L1 read speeds were measured around 32 bytes per clock (805 GB/s total, ~100 GB/s per core), while write speeds were measured around 16 bytes per clock (408 GB/s total, ~51 GB/s per core). DDR4 Memory speed for the 8-core gave 38.5 GB/s for reads and 35.8 GB/s for writes.

Cryptography Changes

For the cryptography changes, these are detailed in the Linux kernel updates. The updates revolve around AMD’s secure encryption for virtualization features, or SEV. Normally with an EPYC processor, SEV is governed by the cryptography protocols defined by AMD, in this case RSA, ECDSA, ECDH, SHA, and AES. In order to generate the right keys, SEV uses these methods. However, in the Hygon Dhyana designs, SEV is built to use algorithms known as SM2, SM3, and SM4.

As stated in the updates, SM2 is based on elliptic curve cryptography, and requires additional private/public key exchange. SM3 is a hashing algorithm, similar to SHA-256, and SM4 is a block cipher algorithm, similar to AES-128. Additional commands are placed into the Linux kernel in order to support the extra functions these algorithms need. In the notes it states that these algorithms were successfully tested on Hygon Dhyana Plus (presumably the big CPU) processors but they were also successfully tested on AMD’s EPYC CPUs.

Slowing Down Some Instructions

The biggest update to the design we were able to determine is in the instruction throughput. We don’t think that this difference between Dhyana Plus and EPYC has been mentioned before, and we did extra checks to make sure our software was displaying the right data, but put simply some instructions have been purposefully made slower. This has some rather serious implications, especially depending on when it occurred in the pipeline.

What we think is the case is that in order for AMD to export its SoC design, it had to also share microcode relating to how the CPU interprets instructions, and it was told to slow down certain key instructions (or disable them altogether) in order to make the arrangement with the joint venture and China work.

In our testing, we found that while integer performance is similar between Hygon and EPYC, certain floating point instructions, namely DIV and SQRT, are not pipelined in the Hygon CPU. This means throughput and latency is reduced. A lot of simple MMX/SSE instructions have reduced throughput:

Instruction Throughput Differences
AnandTech	EPYC Naples	Hygon Dhyana
ADD/SUB	2 per clock	1 per clock
CMP/MULP*	2 per clock	1 per clock
ADDSUBP*	2 per clock	1 per clock
RCP/RSQRT	1 per clock	0.5 per clock
BLENDW	3 per clock	2 per clock
PMIN/MAX*	3 per clock	2 per clcok
PAND/ANDN/OR/XOR	4 per clock	2 per clock
MOVs	4 per clock	2 per clock

All of these instructions are pretty important for even basic tasks. By limiting the simultaneous throughput of these instructions, it means that these CPUs cannot compute code that can be parallelized as fast, ultimately decreasing performance.

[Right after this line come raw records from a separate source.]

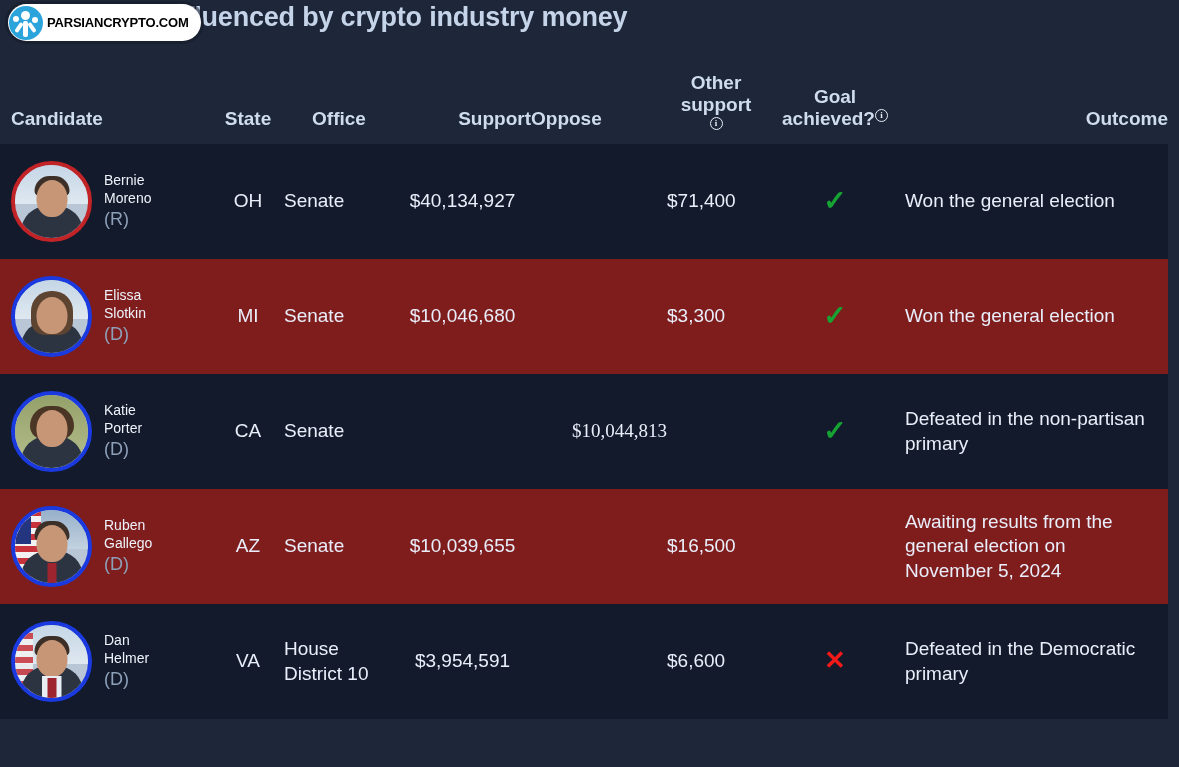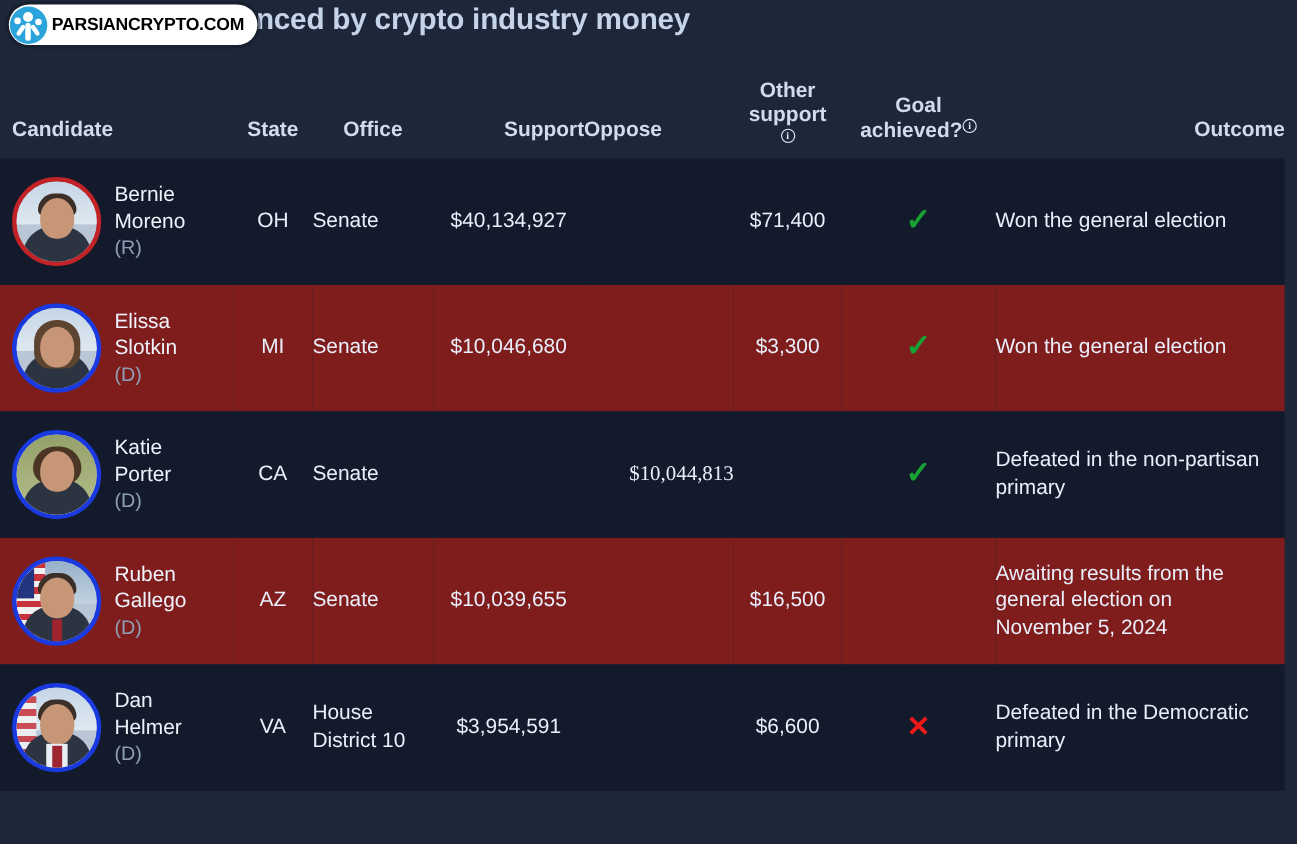--- a/index.html
+++ b/index.html
@@ -85,21 +85,21 @@
   }
   .wm-logo .arm {
     position: absolute;
     width: 4px; height: 11px;
     background: #ffffff;
     border-radius: 2px;
   }
   .wm-logo .a1 { left: 8px;  top: 16px; transform: rotate(35deg); }
   .wm-logo .a2 { left: 21px; top: 16px; transform: rotate(-35deg); }
   .wm-text {
-    font-size: 16px;
+    font-size: 13px;
     font-weight: bold;
     color: #000000;
     letter-spacing: -0.2px;
     white-space: nowrap;
     font-family: "Liberation Sans", sans-serif;
   }
 
   
   .table {
     position: relative;
@@ -155,21 +155,21 @@
     font-weight: normal;
     vertical-align: middle;
     line-height: 1.28;
   }
 
   td.c-candidate { padding-left: 11px; }
   td.c-state     { text-align: center; }
   td.c-office    { text-align: left; }
   td.c-support   { text-align: center; }
   td.c-oppose    { text-align: right; font-family: Liberation Serif, serif; }
-  td.c-other     { text-align: center; }
+  td.c-other     { text-align: left; }
   td.c-goal      { text-align: center; }
   td.c-outcome   { text-align: left; padding-right: 16px; }
 
   .cand-cell { display: flex; align-items: center; gap: 12px; }
 
   .avatar {
     width: 81px; height: 81px;
     border-radius: 50%;
     flex: none;
     position: relative;
@@ -229,21 +229,21 @@
     background: #9e2430;
   }
   .avatar .shirt {
     position: absolute; left: 50%; bottom: 0;
     width: 20px; height: 22px;
     transform: translateX(-50%);
     background: #e7edf3;
     clip-path: polygon(50% 0, 100% 0, 100% 100%, 0 100%, 0 0);
   }
 
-  .cand-name { font-size: 19px; color: #eef2fa; line-height: 1.28; }
+  .cand-name { font-size: 14px; color: #eef2fa; line-height: 1.28; }
   .cand-party { color: #8ea0b8; font-size: 18px; line-height: 1.28; }
 
   .check {
     color: #17a333;
     font-size: 28px;
     font-weight: bold;
     line-height: 1;
     display: inline-block;
   }
   .cross {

Perhaps the biggest change however was one that even differed between the server ‘Dhyana Plus’ processor and the consumer ‘Dhyana’ version. Random number generation, which is a key backbone in a lot of stochastic and financial processes, is severely reduced on the Dhyana Plus. The key instructions, RDRAND and RDSEED, have various reasons for being slow/fast. Here’s the comparison:

Instruction Latency Differences
AnandTech	Zen 1 Desktop	Hygon Dhyana	Hygon Dhyana Plus
RDRAND
16-bit	1200 clocks	1100 clocks	800 clocks
32-bit	1200 clocks	1100 clocks	800 clocks
64-bit	2365 clocks	2125 clocks	1520 clocks
RDSEED
16-bit	1200 clocks	1100 clocks	12000 clocks
32-bit	1200 clocks	1100 clocks	12000 clocks
64-bit	2365 clocks	2125 clocks	27100 clocks

That’s quite a difference, especially in RDSEED. We saw that RDSEED, the seed generation to help spawn random number algorithms, is over 10x slower on the server chip, and RDRAND, used for actually generating hardware based random numbers, is faster than standard Ryzen – moreso on the server chip. Interestingly enough, the same delays for RDSEED for the server chips are also seen on Ryzen Mobile and Ryzen Desktop APUs.

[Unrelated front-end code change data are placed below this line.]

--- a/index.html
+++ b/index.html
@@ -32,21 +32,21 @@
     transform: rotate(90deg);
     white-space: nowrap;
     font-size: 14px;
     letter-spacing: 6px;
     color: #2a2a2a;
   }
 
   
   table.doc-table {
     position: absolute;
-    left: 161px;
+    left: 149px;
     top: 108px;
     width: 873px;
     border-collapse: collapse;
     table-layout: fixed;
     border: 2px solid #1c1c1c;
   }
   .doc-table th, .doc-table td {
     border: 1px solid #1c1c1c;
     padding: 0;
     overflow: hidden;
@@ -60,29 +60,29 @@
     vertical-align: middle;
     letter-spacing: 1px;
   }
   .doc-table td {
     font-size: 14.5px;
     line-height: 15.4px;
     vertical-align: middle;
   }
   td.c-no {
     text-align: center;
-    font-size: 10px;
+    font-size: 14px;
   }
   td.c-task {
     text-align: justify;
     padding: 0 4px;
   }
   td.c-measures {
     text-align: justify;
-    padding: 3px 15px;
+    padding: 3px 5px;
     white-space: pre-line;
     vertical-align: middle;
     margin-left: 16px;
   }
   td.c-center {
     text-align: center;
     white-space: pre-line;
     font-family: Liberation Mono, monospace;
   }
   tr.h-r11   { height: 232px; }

For RDRAND, having a faster random number generator can be indicative of two things: either it is actually faster, or the random algorithm has a lower periodicity, i.e. the point at which an algorithm wraps on itself. The best pseudo-RNG have the largest periodicity, so in this case the RDRAND is fast leads us to conclude that the periodicity is low, leading to lower quality random numbers.

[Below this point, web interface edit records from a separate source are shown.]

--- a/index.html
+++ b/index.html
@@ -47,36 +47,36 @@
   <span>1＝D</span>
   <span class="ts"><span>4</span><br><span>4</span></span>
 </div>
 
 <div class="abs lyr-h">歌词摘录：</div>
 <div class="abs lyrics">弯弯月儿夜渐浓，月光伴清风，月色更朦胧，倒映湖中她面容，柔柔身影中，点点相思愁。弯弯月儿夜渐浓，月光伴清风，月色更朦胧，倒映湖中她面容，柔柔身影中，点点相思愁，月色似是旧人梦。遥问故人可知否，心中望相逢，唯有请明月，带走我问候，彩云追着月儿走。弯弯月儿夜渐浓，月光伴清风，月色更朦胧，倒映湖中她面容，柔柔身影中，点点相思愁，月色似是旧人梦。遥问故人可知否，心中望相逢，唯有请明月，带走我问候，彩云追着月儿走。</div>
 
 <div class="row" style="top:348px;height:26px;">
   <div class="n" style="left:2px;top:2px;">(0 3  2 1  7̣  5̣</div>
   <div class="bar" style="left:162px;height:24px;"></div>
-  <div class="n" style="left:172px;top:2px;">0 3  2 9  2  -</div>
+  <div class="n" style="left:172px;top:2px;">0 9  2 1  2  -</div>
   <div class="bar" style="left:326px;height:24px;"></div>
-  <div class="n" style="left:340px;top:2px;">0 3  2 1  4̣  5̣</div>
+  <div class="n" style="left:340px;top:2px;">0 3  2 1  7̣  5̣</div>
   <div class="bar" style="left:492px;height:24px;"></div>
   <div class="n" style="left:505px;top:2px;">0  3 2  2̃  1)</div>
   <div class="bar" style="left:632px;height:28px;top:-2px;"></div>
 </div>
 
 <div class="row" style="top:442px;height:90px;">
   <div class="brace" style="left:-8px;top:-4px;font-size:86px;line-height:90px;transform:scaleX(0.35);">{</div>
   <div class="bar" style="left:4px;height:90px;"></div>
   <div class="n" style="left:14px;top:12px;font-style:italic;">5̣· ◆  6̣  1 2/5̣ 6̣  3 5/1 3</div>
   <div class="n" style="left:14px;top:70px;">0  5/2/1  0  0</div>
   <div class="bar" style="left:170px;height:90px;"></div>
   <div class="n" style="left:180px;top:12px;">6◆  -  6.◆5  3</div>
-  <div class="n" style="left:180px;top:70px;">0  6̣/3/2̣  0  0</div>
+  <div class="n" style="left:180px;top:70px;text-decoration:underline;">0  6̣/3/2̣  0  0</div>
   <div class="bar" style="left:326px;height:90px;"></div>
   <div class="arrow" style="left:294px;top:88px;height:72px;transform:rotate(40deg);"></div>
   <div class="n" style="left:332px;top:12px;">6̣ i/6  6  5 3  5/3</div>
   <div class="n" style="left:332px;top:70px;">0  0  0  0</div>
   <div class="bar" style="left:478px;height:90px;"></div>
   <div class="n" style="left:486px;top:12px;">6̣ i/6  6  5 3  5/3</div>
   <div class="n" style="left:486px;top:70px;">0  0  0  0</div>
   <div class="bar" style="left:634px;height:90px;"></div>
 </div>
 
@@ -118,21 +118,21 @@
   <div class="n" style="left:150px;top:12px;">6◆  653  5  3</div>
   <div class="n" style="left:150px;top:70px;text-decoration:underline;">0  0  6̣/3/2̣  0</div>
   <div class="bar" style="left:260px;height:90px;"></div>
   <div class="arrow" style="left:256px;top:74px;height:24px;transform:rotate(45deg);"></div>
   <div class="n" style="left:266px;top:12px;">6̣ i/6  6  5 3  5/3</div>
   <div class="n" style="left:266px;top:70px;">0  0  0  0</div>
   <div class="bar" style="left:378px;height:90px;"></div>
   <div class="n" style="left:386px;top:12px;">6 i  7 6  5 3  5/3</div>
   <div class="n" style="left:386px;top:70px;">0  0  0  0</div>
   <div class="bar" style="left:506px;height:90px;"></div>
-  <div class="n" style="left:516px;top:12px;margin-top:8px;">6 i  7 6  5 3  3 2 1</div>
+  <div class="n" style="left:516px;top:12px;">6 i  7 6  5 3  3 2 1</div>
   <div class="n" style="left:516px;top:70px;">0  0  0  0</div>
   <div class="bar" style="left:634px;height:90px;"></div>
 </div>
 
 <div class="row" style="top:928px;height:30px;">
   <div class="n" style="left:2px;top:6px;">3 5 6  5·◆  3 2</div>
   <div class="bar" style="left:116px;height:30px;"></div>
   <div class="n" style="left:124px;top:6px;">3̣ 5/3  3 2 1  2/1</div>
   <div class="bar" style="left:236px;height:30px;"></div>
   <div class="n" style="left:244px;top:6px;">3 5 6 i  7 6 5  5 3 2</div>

For RDSEED, the fact that this is 10x slower is a little different. RDSEED is meant to take information from the various sensors on board and output a random value to initialize the RDRAND – it should only get called once per periodicity. A slower RDSEED either means its taking data from more sources (a good thing), or it’s being slowed down on purpose (a bad thing).

In actual fact, RDRAND and RDSEED can be enabled/disabled in the BIOS of our Dhyana Plus system.

It’s amusing that this menu is called ‘Moksha Common Options’. Moksha being a word commonly associated with ‘enlightenment’ or ‘release’. This is either a clever word play, or someone digging out a non-contextual old Chinese to English dictionary in translation.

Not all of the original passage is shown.